Unless you planned you exit velocity and vector very well, you will never catch the station to land at it.

Which actually brings an interesting question to mind. An object (SRV) travelling with one frame of reference, the planet's, hurtles towards a station travelling in an orbit around the planet.

When your ship drops out of SC next to a station, your FoR is placed with the station, meaning you are given velocity needed to keep up with the station and then normalizing your instruments to be in line with your current FoR. For example, when you are just chilling outside of station with zero throttle, you are still traveling at the orbital speed of the station despite what your instrumentation tells.

Is there a point, where the game will shift you into the station's FoR? My guess is no and even if you timed your intercept correctly, you'd just see the station fly by you at incredible speed...or you'd have to somehow match the orbital velocity of the station which the SRV is not capable of doing without SC.

No, unfortunately ED is incapable of basic spaceflight, and all of its ultra-high-tech futuristic 'spaceships' are hopelessly marooned but for their FSD - the only way to travel between bodies is via hyperspace or 'supercruise space'. But not via (ahem) 'normal space'.

Pitiful remark on FD's grasp of what their flagship game was traditionally all about, what with the whole 'seamless spaceflight', thing, freedom to bake your own snails or whatever it was. Like what we had in the previous games. That. But yeah, if ED's 'spaceships' are incapable of actual spaceflight, then your SRV better be well stocked with MRE's. And a Netflix subscription.

I suppose technically, it might be possible in certain edge-case scenarios - very low masses and distances, with careful timing you could try to aim for where your target's going to be, by the time you finally get there, and hope it crashes into you..

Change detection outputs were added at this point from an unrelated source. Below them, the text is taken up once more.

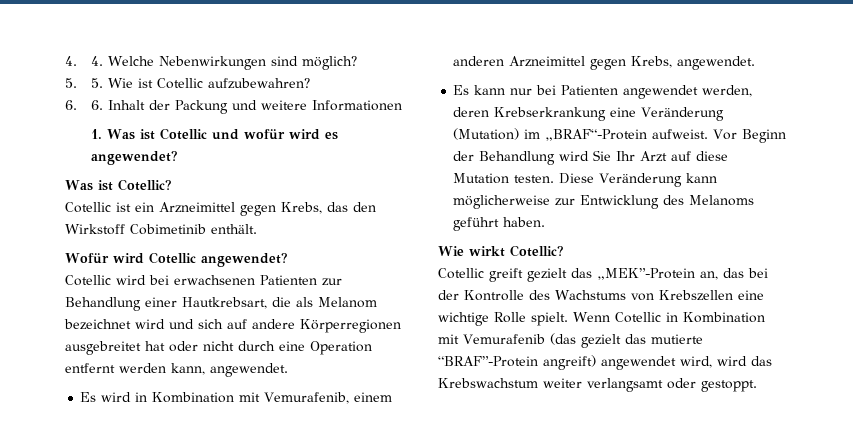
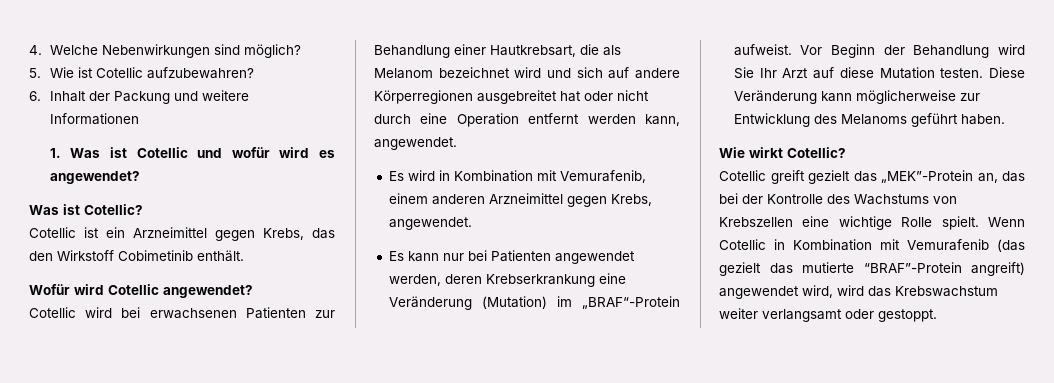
- 4. 4. Welche Nebenwirkungen sind möglich?
+ 4. Welche Nebenwirkungen sind möglich?
- 5. 5. Wie ist Cotellic aufzubewahren?
+ 5. Wie ist Cotellic aufzubewahren?
- 6. 6. Inhalt der Packung und weitere Informationen
+ 6. Inhalt der Packung und weitere Informationen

Or you could just fire up Elite 2 or 3 and actually fly the ships for real, anywhere and any way you like, without any restrictions or transitions or mode switching, in one seamless unbroken continuum of flight from A to B. A real-time moon shot takes around one hour in a fast craft. There's no buggies, but you could attempt it in a life raft if you have to be hardcore..
 
There are places where the orbits of stations around planets intersect with the orbits of other stations around planets. An example of this is Qi Yomisii, where the station and an outpost are around close binary planets. It might be possible to jump from the outpost to the station.
 
Is there a point, where the game will shift you into the station's FoR?

There is.

the only way to travel between bodies is via hyperspace or 'supercruise space'. But not via (ahem) 'normal space'.

This is false.

You can reach anything within a given system via normal flight, if you have time and you do it right.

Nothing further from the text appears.